LynxSys (author)2015-02-01

Living in New England, I have no experience with crawlspaces nor any need for this Instructable, yet I found it interesting and entertaining enough to read the whole thing. Thanks for such a well documented and well written piece! Now I want an excuse to vapor seal some space with reused vinyl tarps...

dlewisa (author)LynxSys2015-02-02

Thanks! It's a good time . . . as long as you have a deep enough crawlspace. Tight ones might not be fun to work in.

nrogers4 (author)2013-05-08

Lady Gaga and a Shetland pony. You just got 5/5 stars for that comment alone! Great Instructable by the way.

Truehart (author)2012-01-16

Thanks for this instructable. I'm thinking of doing the same in my house. Can you give us an update? (i.e. did you seal the vents, did you eventually seal the seams, etc.)

Also, I've heard different things about how to encapsulate the wall. Some say do it your way, putting the plastic up the entire length of the wall and screw with the firring strips. Others say to screw directly to the sill plate, with others saying, "DON'T YOU DARE!!" saying you could get wicking into the sill plate. Aaaannnndddd others still, saying to only bring the plastic to grade level and then put hard foam board on the walls. What is your take on these methods?

dlewisa (author)Truehart2012-01-16

I haven't opened the vents since I did this and this has been done for several years now (I'd had the pictures for the instructable for a long time and finally got around to putting them online). The temperature in the crawlspace only gets to about the mid-seventies in summer and mid-fifties in winter. Humidity can get as high as 50% or 60%. I think some encapsulation services recommend something in the mid forties, but it really isn't an issue down there. Since cleaning off the minor surface mold prior to doing the encapsulation I've not seen any hint of it returning. No condensation anywhere. It's a good thing to do to your crawlspace.

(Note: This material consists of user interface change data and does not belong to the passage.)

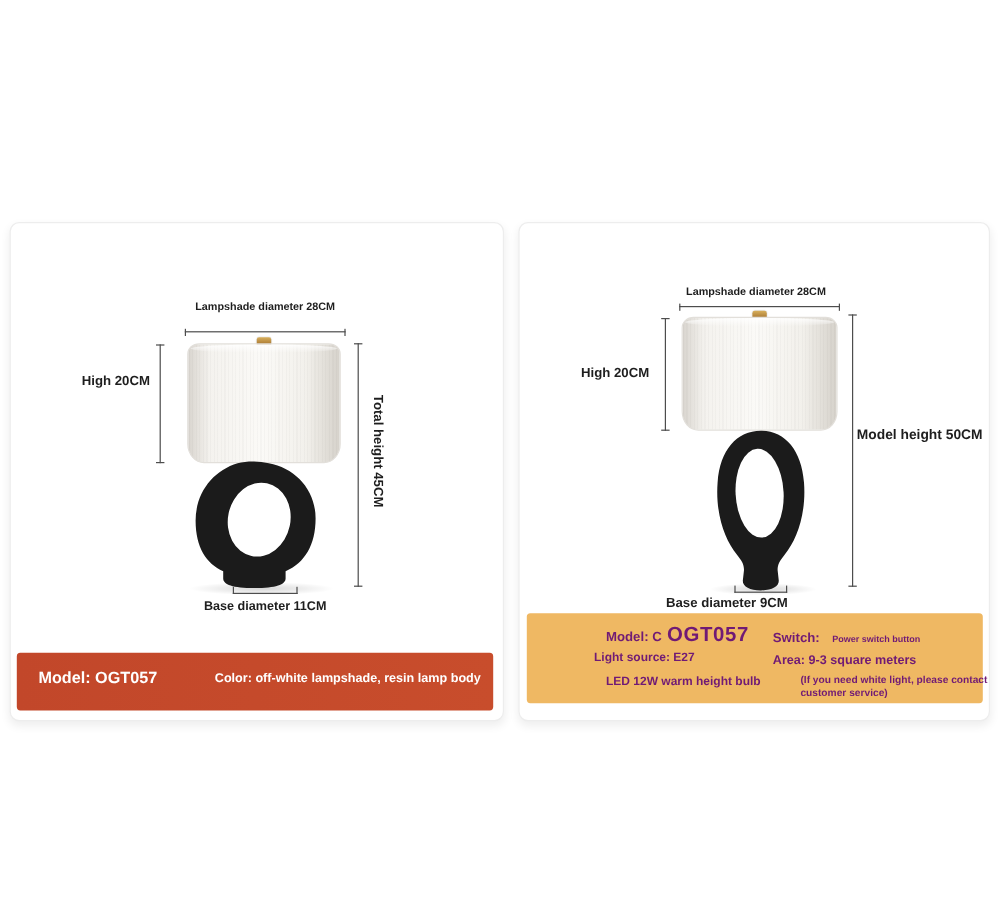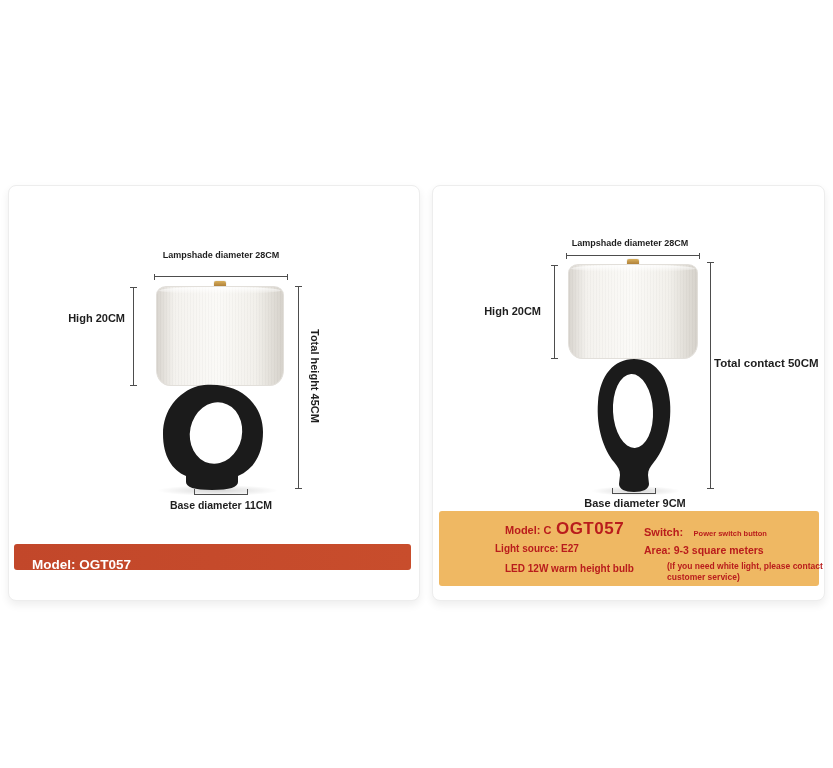--- a/index.html
+++ b/index.html
@@ -33,34 +33,34 @@
   }
   .shade::before { content:""; position:absolute; left:2px; right:2px; top:0; height:7px;
     border-radius:50%; background:linear-gradient(#ffffff, rgba(255,255,255,0)); opacity:.9; }
   .finial { position:absolute; width:12px; height:9px; border-radius:2px;
     background:linear-gradient(#d8af5c, #b1823a 55%, #6e4d1e); box-shadow:0 0 1px rgba(0,0,0,.4); }
 
   .floor-shadow { position:absolute; border-radius:50%;
     background:radial-gradient(ellipse at center, rgba(0,0,0,0.16), rgba(0,0,0,0) 70%); }
 
   
-  .footer-bar { position:absolute; left:5px; top:358px; width:397px; height:26px;
+  .footer-bar { position:absolute; left:5px; top:358px; width:397px; height:48px;
     background:linear-gradient(90deg, #c2472a, #c84d2c); border-radius:3px; color:#ffffff;text-decoration:underline; }
   .footer-bar .model { position:absolute; left:18px; top:0; line-height:42px; font-size:13.5px; font-weight:700; }
   .footer-bar .color-info { position:absolute; left:165px; top:0; line-height:42px; font-size:10.5px; font-weight:700; }
 
   
   .type-label { position:absolute; left:11px; top:17px; width:173px; height:30px;
     background:#0e0e0e; color:#ffffff; font-size:8.5px; font-weight:700;
     display:flex; align-items:center; justify-content:center; text-align:center;
     border-radius:2px; line-height:1.2; padding:2px 4px; }
 
   
   .info-box { position:absolute; left:6px; top:325px; width:380px; height:75px;
-    background:#efb863; border-radius:3px; color:#b91c1c; }
+    background:#efb863; border-radius:3px; color:#701a75; }
   .info-box .row { position:absolute; white-space:nowrap; }
   .model-label { font-size:11px; font-weight:700; }
   .model-value { font-size:17px; font-weight:600; letter-spacing:.5px; }
   .switch-label { font-size:11px; font-weight:700; }
   .switch-value { font-size:7.5px; font-weight:700; margin-left:6px; }
   .light-source, .bulb { font-size:10px; font-weight:700; }
   .area { font-size:10.5px; font-weight:700; }
   .note { position:absolute; font-size:8.5px; font-weight:700; width:158px; line-height:1.3; white-space:normal;margin-left:40px; }
 
   .rot90 { transform:rotate(90deg); transform-origin:left top; white-space:nowrap; }
@@ -88,46 +88,47 @@
     <svg style="position:absolute; left:152px; top:197px;" width="104" height="110" viewBox="0 0 104 110">
       <path fill="#1b1b1b" d="M37,3 C17,9 2,27 2,51 C2,73 11,87 25,93 L25,99 C25,104 33,107 51,107 C69,107 77,104 77,99 L77,93 C93,86 102,71 102,49 C102,25 85,7 63,3 C54,1.2 45,1.2 37,3 Z"></path>
       <ellipse cx="55" cy="50" rx="26" ry="31" fill="#ffffff" transform="rotate(12 55 50)"></ellipse>
     </svg>
 
     <div class="dim-h ticks-up" style="left:185px; top:308px; width:54px;"></div>
     <div class="ann" style="left:132px; top:313px; width:160px; text-align:center; font-size:10.5px;">Base diameter 11CM</div>
 
     <div class="footer-bar">
       <span class="model">Model: OGT057</span>
+      <span class="color-info">Color: off-white lampshade, resin lamp body</span>
     </div>
   </div>
 
   <div class="card right">
 
 
     <div class="ann" style="left:130px; top:52px; width:134px; text-align:center; font-size:9px;">Lampshade diameter 28CM</div>
     <div class="dim-h" style="left:133px; top:69px; width:134px;"></div>
 
     <div class="finial" style="left:194px; top:73px;"></div>
     <div class="shade" style="left:135px; top:78px; width:130px; height:95px;"></div>
 
     <div class="dim-v" style="left:121px; top:79px; height:94px;"></div>
     <div class="ann" style="left:28px; top:119px; width:80px; text-align:right; font-size:11px;">High 20CM</div>
 
     <div class="dim-v" style="left:277px; top:76px; height:227px;"></div>
-    <div class="ann" style="left:281px; top:171px; font-size:11.5px; white-space:nowrap;">Total contact 50CM</div>
+    <div class="ann" style="left:281px; top:171px; font-size:11.5px; white-space:nowrap;">Model height 50CM</div>
 
     <div class="floor-shadow" style="left:158px; top:300px; width:90px; height:10px;"></div>
     <svg style="position:absolute; left:159px; top:172px;" width="84" height="135" viewBox="0 0 84 135">
       <path fill="#1b1b1b" d="M42,1 C22,1 8,17 6,44 C4,70 12,92 22,104 C26,109 28,112 28,117 L27,126 C27,131 33,134 42,134 C51,134 57,131 57,126 L56,117 C56,112 58,109 62,104 C72,92 80,70 78,44 C76,17 62,1 42,1 Z"></path>
       <ellipse cx="41" cy="53" rx="20" ry="37" fill="#ffffff" transform="rotate(-3 41 53)"></ellipse>
     </svg>
 
     <div class="dim-h ticks-up" style="left:179px; top:307px; width:44px;"></div>
-    <div class="ann" style="left:122px; top:311px; width:160px; text-align:center; font-size:11px;">Base diameter 9CM</div>
+    <div class="ann" style="left:122px; top:311px; width:160px; text-align:left; font-size:11px;">Base diameter 9CM</div>
 
     <div class="info-box">
       <div class="row" style="left:66px; top:8px;">
         <span class="model-label">Model: C</span>
         <span class="model-value">OGT057</span>
       </div>
       <div class="row" style="left:205px; top:11px;">
         <span class="switch-label">Switch:</span>
         <span class="switch-value">Power switch button</span>
       </div>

I never did seal the seams and it's perfectly fine. Just leave a lot of overlap. At least a foot, two if your budget permits. That way you could easily pull it up and mess with incoming water lines or drains or sumps if the need arises.

I wouldn't screw to the sill plate. I actually couldn't because there's about a 3 inch piece of galvanized metal sticking out all along the perimeter. I wouldn't be worried about the moisture getting to the sill, but termites. Moisture + Wood = Good Termite Time. Do the furring strip a few inches below your sill. Or glue it up with silicone. I did that in a few small areas and it's still hanging in there perfectly fine.

If I'd not been such a cheapskate at the time I'd have put the 2" thick foam board all around and then covered it over as well. But the foam should be as good as keeping out moisture as the vinyl. It's your choice.

Truehart (author)dlewisa2012-01-18

Thanks for the reply. I'm about 95% sure that encapsulating is what I want to do. I'll probably bring the tarp up the wall 6"-12", seal it there and put the foam board around the sides and seal my overlaps. Thanks, also, for pointing towards the billboard tarps, I'll definitely be getting those. It might take a bit to actually get the project going, but I'll try to remember to put something here on how it went.